The brightly illustrated Peter Max-influenced pop-art cover of Time Beach Universe, the debut album from Grinnell band Pink Neighbor, gives us a pretty good idea of what lies within. But, it’s not all tangerine trees and marmalade skies — it’s a perfect pastiche of the full variety of 1960s party pop.
The neighborly tone of the record is set at the opening, with the appropriately named “Welcome,” a mission statement wrapped up in a 40-second campfire sing-along. “Welcome to the party, let’s put our minds together and off we go, my friend!”
Then we’re instantly in rocketship liftoff in the form of the distorted guitar riff opener of “Words Are Never Enough.” A Badfinger-esque jam, the combination of electric guitar and acoustic is a time-proven song propellant that lifts the listener to quintessential track three, “Nebula.” No ’60s-influenced record would be complete without a tribute to a dance move. “Do the Nebula!” is shouted Fred Schneider-style over a groove that would make his bandmates in the B-52s get down at the shack.
“Wait ’til we collide / to do the Nebula! / Bring it in all together now / Do the Nebula / Get down with your neighbor now / to do the Nebula / Shake your arms and float it on out …” The pace picks up until its big choral climax, and the frantic dancers on the floor can then appreciate the dramatic slow-down in the form of track four, “Not Gonna Hide It” — a bluesy, harmony-drenched, Dusty-in-Memphis track with an impressive, soulful chorus delivered by Katie In.

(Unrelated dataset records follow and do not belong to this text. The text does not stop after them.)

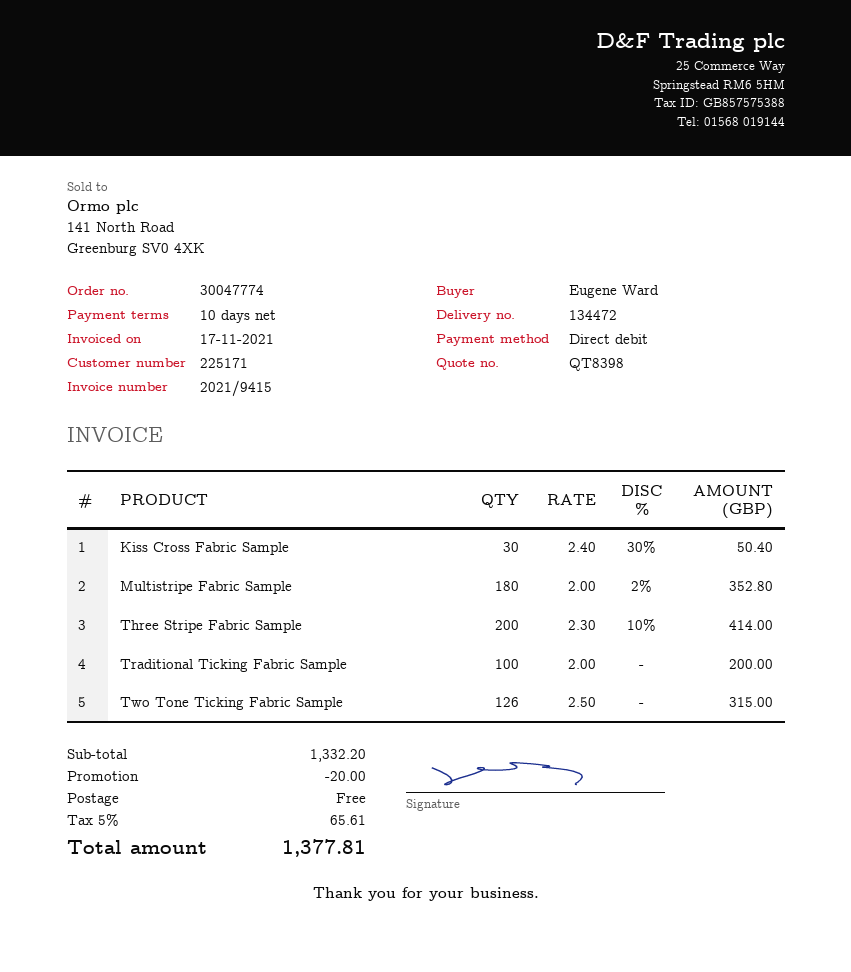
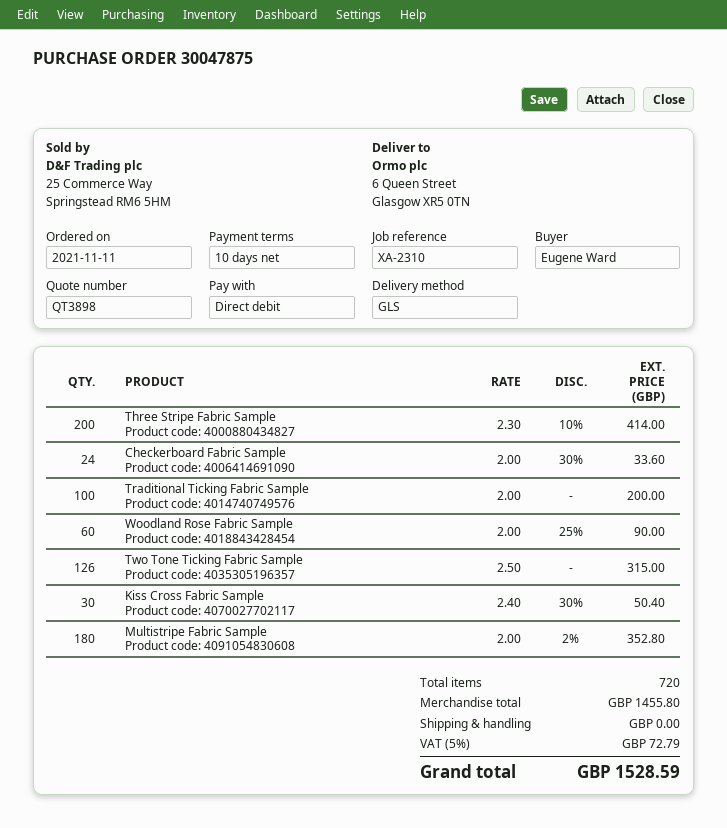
quote number: QT8398 -> QT3898
order number: 30047774 -> 30047875
Checkerboard Fabric Sample: none -> 24 x 2.00 - 30% = 33.60
Woodland Rose Fabric Sample: none -> 60 x 2.00 - 25% = 90.00
subtotal: 1332.20 -> 1455.80
discount: 20.00 -> none
tax: 5% = 65.61 -> 5% = 72.79
total: 1377.81 -> 1528.59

Tracks five and six work as a couplet of swinging spacey themes. “Green Light Nights,” a song about Pink Neighbors’ party spot, mixes chiming, clean guitars and surf guitar runs to make a great transition to the album’s sole instrumental, “Ursula’s Fingers.” The reverb-y guitars and stabbing Farfisa organs provide what should be the soundtrack to some long-lost go-go dancing Martian beach party movie. The chorus of “ohs” remind me of David Axelrod’s ’60s albums.
“Out On The Block” follows — a slow, slinky heat dream describing a summer block party. “Out on the block, summertimes steppin’ in / Bring what you got, everyone’s comin’.” The harmonies remind me of “Twelve Thirty (Young Girls Are Coming To the Canyon)” by the Mamas and the Papas.
Time Beach Universe is a short record, clocking in at just 25 minutes, but the final track, “Meet Me Somewhere,” wraps all the way around again, with its loping Rhythm Ace beat, synths and anthemic sax solo. During my repeated listenings, I began to anticipate the “Welcome” again from my new neighbors as I started the ride over.